- Task details -
Look through the data below and extract, unchanged, the lines from the one that contains "-174,9 +174,6 @@" to the one that contains "color: #9a9a9a;", both included.
..............................
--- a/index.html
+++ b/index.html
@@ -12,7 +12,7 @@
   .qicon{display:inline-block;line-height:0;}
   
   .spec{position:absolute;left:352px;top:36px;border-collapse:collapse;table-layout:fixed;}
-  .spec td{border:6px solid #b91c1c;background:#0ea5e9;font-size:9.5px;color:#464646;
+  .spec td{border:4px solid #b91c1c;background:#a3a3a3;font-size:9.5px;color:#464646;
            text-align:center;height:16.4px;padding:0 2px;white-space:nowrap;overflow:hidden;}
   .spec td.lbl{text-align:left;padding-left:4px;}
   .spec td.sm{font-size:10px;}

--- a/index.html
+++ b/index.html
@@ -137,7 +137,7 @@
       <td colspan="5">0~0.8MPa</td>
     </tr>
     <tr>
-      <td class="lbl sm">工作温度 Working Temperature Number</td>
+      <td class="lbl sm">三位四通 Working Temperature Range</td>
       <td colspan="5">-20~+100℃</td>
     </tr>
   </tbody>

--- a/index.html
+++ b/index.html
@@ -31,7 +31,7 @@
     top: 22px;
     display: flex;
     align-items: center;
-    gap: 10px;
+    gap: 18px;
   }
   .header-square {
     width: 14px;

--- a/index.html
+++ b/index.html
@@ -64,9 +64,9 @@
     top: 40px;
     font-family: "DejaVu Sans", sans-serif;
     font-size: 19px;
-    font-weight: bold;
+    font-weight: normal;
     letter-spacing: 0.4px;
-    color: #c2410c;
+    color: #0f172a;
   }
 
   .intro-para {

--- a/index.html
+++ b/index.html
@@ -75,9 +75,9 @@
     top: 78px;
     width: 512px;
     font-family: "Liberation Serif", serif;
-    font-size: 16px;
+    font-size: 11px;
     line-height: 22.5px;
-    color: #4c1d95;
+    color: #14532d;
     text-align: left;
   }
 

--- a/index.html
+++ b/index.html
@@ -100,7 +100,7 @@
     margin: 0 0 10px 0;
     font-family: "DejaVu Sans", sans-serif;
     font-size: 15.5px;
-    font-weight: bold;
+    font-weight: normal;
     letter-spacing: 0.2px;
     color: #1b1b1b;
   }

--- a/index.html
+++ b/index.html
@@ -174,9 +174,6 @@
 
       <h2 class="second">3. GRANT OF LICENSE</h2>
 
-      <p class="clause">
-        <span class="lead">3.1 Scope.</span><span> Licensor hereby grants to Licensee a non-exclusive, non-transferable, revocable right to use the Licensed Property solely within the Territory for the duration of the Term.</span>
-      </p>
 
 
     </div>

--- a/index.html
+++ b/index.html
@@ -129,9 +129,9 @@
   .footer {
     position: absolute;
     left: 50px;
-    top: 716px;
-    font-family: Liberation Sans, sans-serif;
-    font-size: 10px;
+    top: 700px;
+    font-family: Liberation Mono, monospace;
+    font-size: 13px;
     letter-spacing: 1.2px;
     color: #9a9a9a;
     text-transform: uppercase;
..............................
- Result below -
@@ -174,9 +174,6 @@
 
       <h2 class="second">3. GRANT OF LICENSE</h2>
 
-      <p class="clause">
-        <span class="lead">3.1 Scope.</span><span> Licensor hereby grants to Licensee a non-exclusive, non-transferable, revocable right to use the Licensed Property solely within the Territory for the duration of the Term.</span>
-      </p>
 
 
     </div>

--- a/index.html
+++ b/index.html
@@ -129,9 +129,9 @@
   .footer {
     position: absolute;
     left: 50px;
-    top: 716px;
-    font-family: Liberation Sans, sans-serif;
-    font-size: 10px;
+    top: 700px;
+    font-family: Liberation Mono, monospace;
+    font-size: 13px;
     letter-spacing: 1.2px;
     color: #9a9a9a;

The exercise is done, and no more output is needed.